Тема неприятия официальной Церкви как института вовсе не является приметой Есенина «советского», но заявлена несколько ранее.
Достаточно взглянуть на поразительные есенинские стихи 1916 года «Закружилась пряжа снежистого льна…»:
Пойте и рыдайте, ветры, на тропу,
Нечем нам на помин заплатить попу.
Слушай моё сердце, бедный человек,
Нам за гробом грусти не слыхать вовек.
Как помрём — без пенья, под ветряный звон
Понесут нас в церковь на мирской канон.
Некому поплакать, некому кадить,
Есть ли им охота даром приходить…
Когда в 1919-м, в пору имажинистских хулиганств, Есенин со товарищи отправился расписывать стены Страстного монастыря, это было вовсе не предательство по отношению к целому циклу христианских поэм, созданных в минувшие два года, а личный, давний, хотя и не без влияния Клюева сложившийся скепсис по отношению к Церкви «казённой».

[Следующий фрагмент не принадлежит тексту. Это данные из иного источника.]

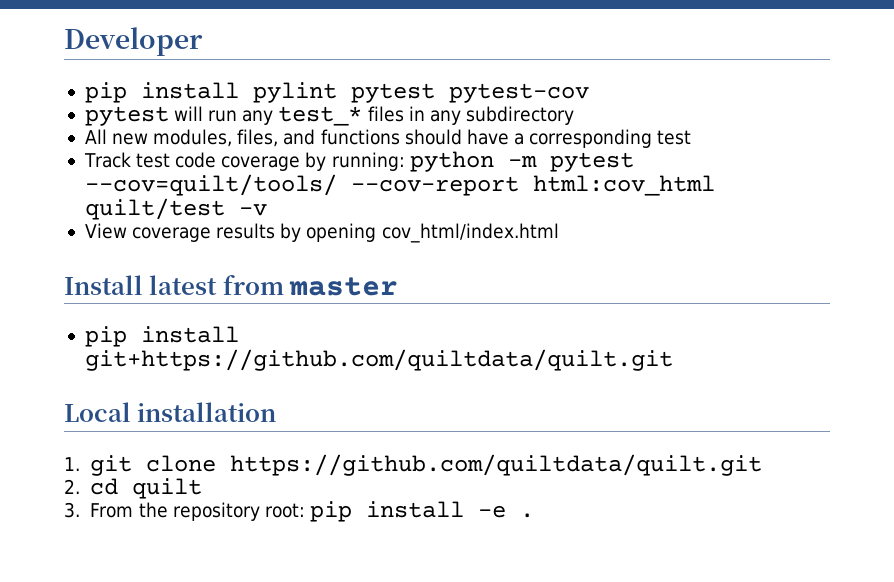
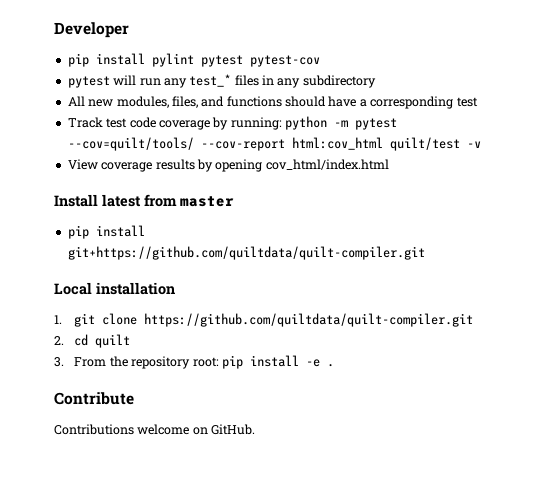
- pip install git+https://github.com/quiltdata/quilt.git
+ pip install git+https://github.com/quiltdata/quilt-compiler.git
- 1. git clone https://github.com/quiltdata/quilt.git
+ 1. git clone https://github.com/quiltdata/quilt-compiler.git
+ Contribute
+ Contributions welcome on GitHub.

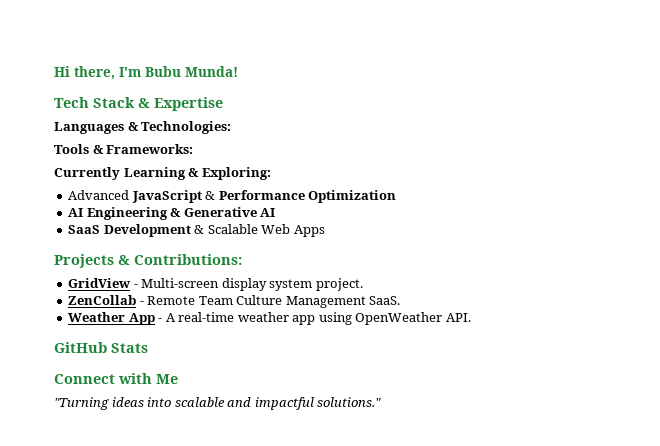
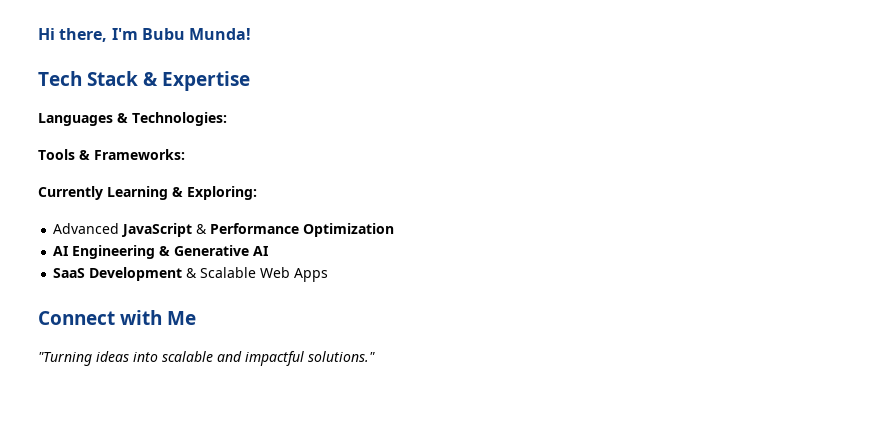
- Projects & Contributions:
- GridView - Multi-screen display system project.
- ZenCollab - Remote Team Culture Management SaaS.
- Weather App - A real-time weather app using OpenWeather API.
- GitHub Stats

Оказавшись в 1922 году за границей и узнав об аресте патриарха Тихона и начавшейся экспроприации церковных ценностей, Есенин отреагировал, по иным меркам, почти кощунственно: и публично, в разговорах, и письменно объявлял: «Очень не люблю патриарха Тихона и жалею, что активно не мог принять участие в отобрании церковных ценностей».